Le poème du dimanche : ‘‘Les déracinés’’ de Salma Al-Jayussi
Née en 1926 à Acra, en Palestine, de père palestinien et de mère libanaise, Salma Al-Jayussi, est poète, critique littéraire, historienne.
Après des études d’arabe et d’anglais à Jérusalem, Beyrouth et Londres, elle enseigne à Alger, Kharthoum, Constantine, puis aux Etats-Unis.
Auteure de nombreux travaux littéraires; notamment, des anthologies sur la littérature palestinienne et arabe.
Son premier recueil de poésie en arabe, Retour d’une source Rêveuse, date de 1960; My Jerusalem, Essays, Reminiscences, Poems, 2004. Elle décède en Jordanie, en 2023.
Tahar Bekri
Fuyant le bruit,
Mais écoutant sans cesse la voix triste qui me dit :
« Tends ton oreille vers l’Est,
Tous tes oncles sont devenus des réfugiés»,
J’ai longuement soupiré, j’ai pleuré sur eux,
Puis je leur ai envoyé quelques vêtements destinés aux pauvres ;
Et des raisins secs que nous n’avions pas mangés,
Et quelques piastres salies et usées,
Et des larmes, et des larmes et des soupirs,
Depuis ce jour-là, je ne donnais plus mes piastres aux mendiants
Car mes cousins sont devenus des réfugiés,
Mon oncle a faim, et nous avons pleuré sa faim,
Et pendant un mois, nous avons apaisé sa faim,
Et nous avons calmé l’aiguillon de notre conscience ;
Puis nous l’avons livré au vaste monde,
Et nous nous sommes plongés dans notre petit monde.
Mais vient parfois l’alouette qui chante à l’aube
Et ramène le souvenir, et fait couler nos larmes
Pour apaiser l’aiguillon de la conscience,
Les belles juments, qui les a chassées et dispersées ?
Qui a fait tomber les cavaliers de dessus leurs montures ?
Qui, de leur seule faim, les nourrit ?
Et les collines vertes, qui les connait ?

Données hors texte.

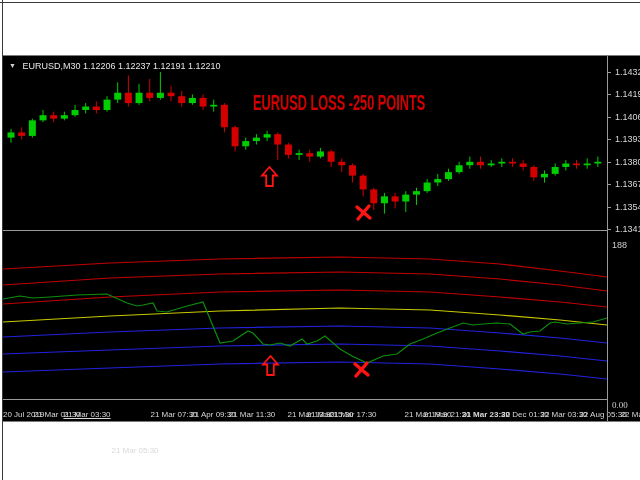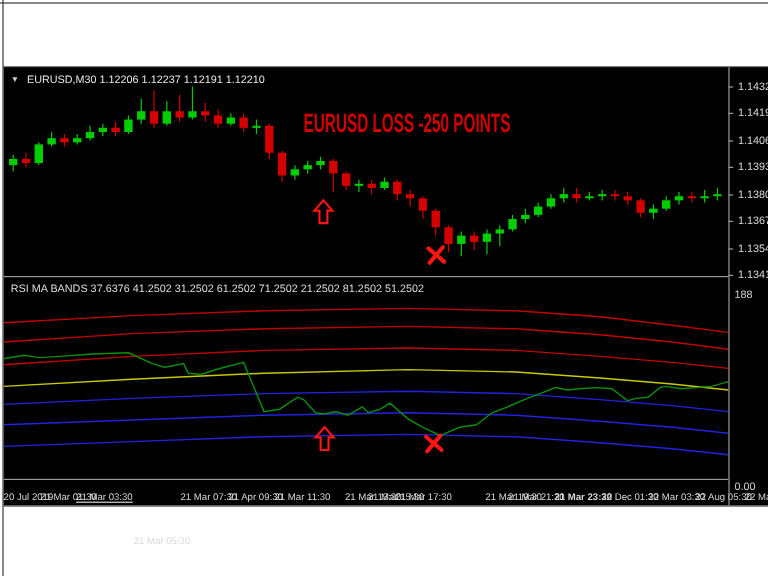--- a/index.html
+++ b/index.html
@@ -13,21 +13,21 @@
   .hdr{position:absolute;left:6px;top:5px;font-size:9px;color:#e6e6e6;white-space:nowrap;z-index:5;}
   .hdr .dd{font-size:7px;color:#cfcfcf;margin-right:4px;vertical-align:1px;}
   .annotation{position:absolute;left:250px;top:34px;font-size:22px;font-weight:bold;
               color:#d40000;white-space:nowrap;transform:scaleX(0.58);transform-origin:left top;
               letter-spacing:0px;z-index:5;}
   .divider-h{position:absolute;left:0;width:604px;height:1px;background:#9a9a9a;z-index:4;}
   #div1{top:174px;} #div2{top:343px;}
   .divider-v{position:absolute;left:604px;top:0;width:1px;height:365px;background:#9a9a9a;z-index:4;}
   .ind-label{position:absolute;left:6px;top:179px;font-size:9px;color:#dcdcdc;white-space:nowrap;z-index:5;}
   .scale-top{position:absolute;left:609px;top:184px;font-size:9px;color:#cfcfcf;z-index:5;}
-  .scale-bottom{position:absolute;left:609px;top:344px;font-size:9px;color:#cfcfcf;z-index:5;}
+  .scale-bottom{position:absolute;left:609px;top:344px;font-size:9px;color:#cfcfcf;z-index:5;font-family:Liberation Serif, serif;}
   #price-axis{position:absolute;left:604px;top:0;width:33px;height:365px;z-index:3;}
   .price-label{position:absolute;left:8px;font-size:9px;color:#d8d8d8;white-space:nowrap;}
   .price-tick{position:absolute;left:0;width:4px;height:1px;background:#9a9a9a;}
   #time-axis{position:absolute;left:0;top:343px;width:637px;height:22px;z-index:3;}
   .time-label{position:absolute;top:11px;font-size:8px;color:#d8d8d8;white-space:nowrap;}
 </style>
 </head>
 <body>
 
 <div id="page">
@@ -177,21 +177,20 @@
       <span> </span>
       <span>1.12206 1.12237 1.12191 1.12210</span>
     </div>
 
     <div class="annotation">EURUSD LOSS -250 POINTS</div>
 
     <div class="divider-h" id="div1"></div>
     <div class="divider-h" id="div2"></div>
     <div class="divider-v"></div>
 
-    <div class="ind-label">RSI MA BANDS 37.6376 41.2502 31.2502 61.2502 71.2502 21.2502 81.2502 51.2502</div>
     <div class="scale-top">188</div>
     <div class="scale-bottom">0.00</div>
 
     <div id="price-axis">
         <div class="price-tick" style="top: 16px;"></div>
         <div class="price-label" style="top: 11px;">1.14320</div>
         <div class="price-tick" style="top: 38.45px;"></div>
         <div class="price-label" style="top: 33.45px;">1.14190</div>
         <div class="price-tick" style="top: 60.9px;"></div>
         <div class="price-label" style="top: 55.9px;">1.14060</div>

Un peuple cher les a habitées
Puis s’est dispersé.
Et nous nous sommes rencontrés : mon cousin et moi,
J’ai crié : O mon cousin, prunelle de mes yeux,
O le plus cher de tous,
Je suis toujours fidèle au souvenir,
Comme nous nous sommes aimés petits !
Et que de fois nous avons couru tous deux après l’école la plus proche,
Combien nous avons erré dans les champs verts, les prairies fécondes,
(Nous ne savions pas qu’elles étaient fécondes)
Et nous nous sommes attristés devant le soleil couchant,
Avant d’avoir terminé nos propos,
Dans mon âme tu étais le parfum du figuier qui nous donnait son ombre
Traduit de l’arabe par Simon Jargy
Salah Stétié; « Du monde arabe; la poésie », Revue Vagabondages n° 31, 1981.